The design of the iPhone 6 closely follows that of previous iPhones, including premium fit, finish and materials. "The iPhone 6's thin, all-metal aesthetic makes for one of the sleekest designs in the smartphone universe," says CNET's Scott Stein. One improvement, reviewers note, is that the front glass wraps around the edges for a softer and friendlier look compared to the sharper edges of the last generation iPhone. The iPhone 6 and iPhone 6 Plus are available in gold, silver and space gray. The iPhone is supported by nearly every major carrier in the U.S., including many prepaid services.

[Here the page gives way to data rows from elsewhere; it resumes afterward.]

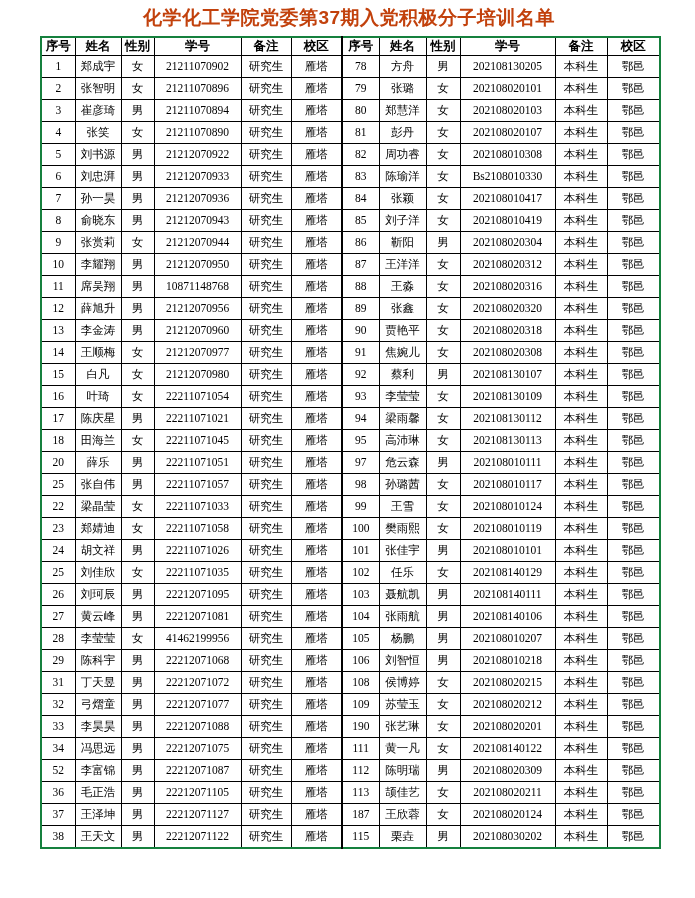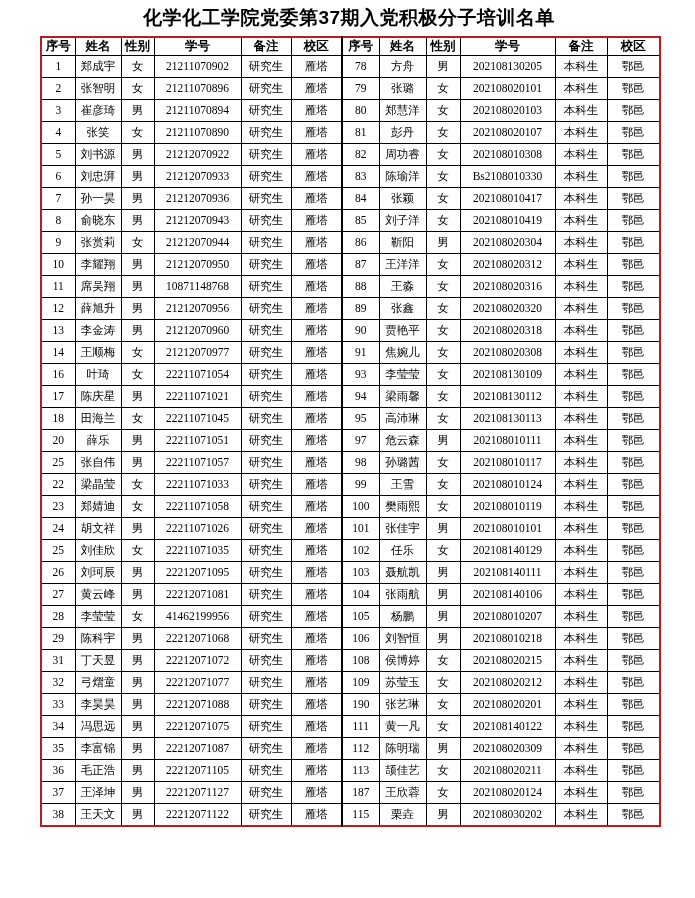"化学化工学院党委第37期入党积极分子培训名单" .doc-title { color: #000000 -> #c2410c }
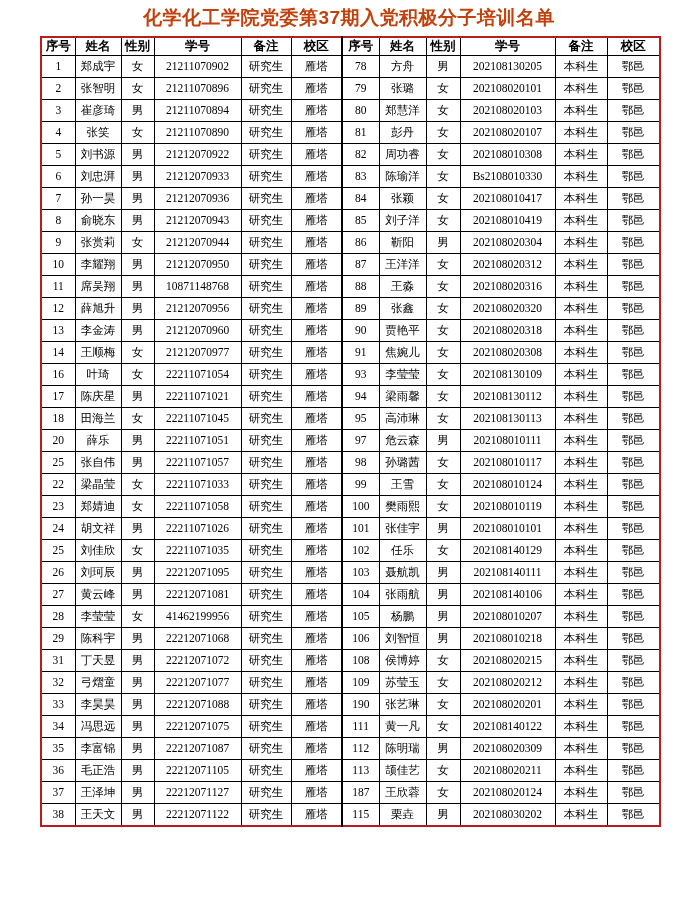"序号" table.roster { border: 2px solid #b91c1c -> 2px solid #15803d }
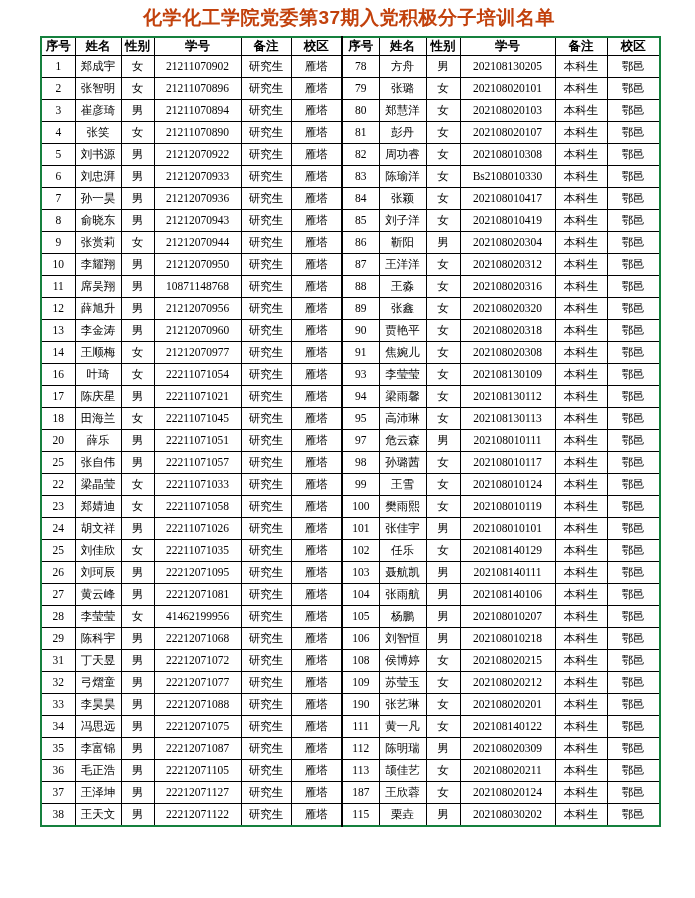"15" tr { html: none -> <tr> <td>15</td> <td>白凡</td> <td>女</td> <td>21212070980</td> <td>研究生</td> <td>雁塔</td> <td>92</td> <td>蔡利</td> <td>男</td> <td>202108130107</td> <td>本科生</td> <td>鄂邑</td> </tr> }
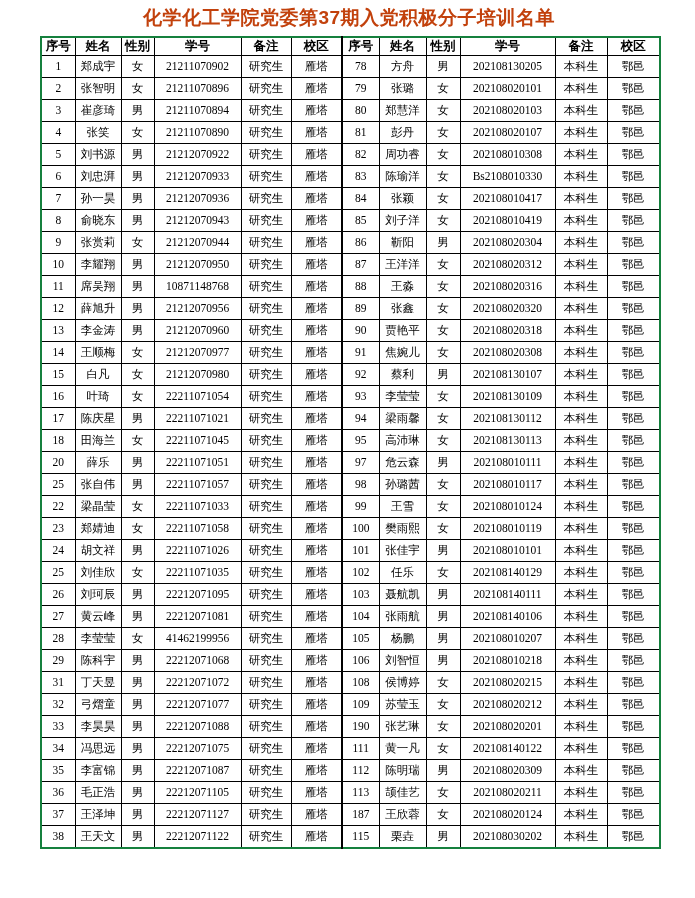"35" td { text: 35 -> 52 }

If the cost of the iPhone 6 is a turn off, Apple continues to offer two of its last generation devices, the iPhone 5s (Est. $550 and up) and the iPhone 5c (Est. $300 and up). Both were well-regarded devices when released and have aged relatively well. However, the 5c has older technology still -- CNET says it's essentially a repackaged iPhone 5 -- and is currently offered only with a non-expandable 8 GB of memory (though some third party sellers are still offering leftover models with more storage that are essentially identical). The 5s retains the traditional all metal and glass iPhone aesthetic, while the 5c is available in an assortment of colorful plastic cases. In its review of the 5c, CNET compares it and the 5s and notes that the latter has a number of hardware improvements. But Scott Stein adds that for everyday use, the 5c feels similar in operation to the 5s, at least at the time of review. Still, he does worry that the 5c is likely to struggle a little more with apps designed to take maximum advantage of the technology of later devices, including the 5s, iPhone 6, and whatever Apple will unveil next.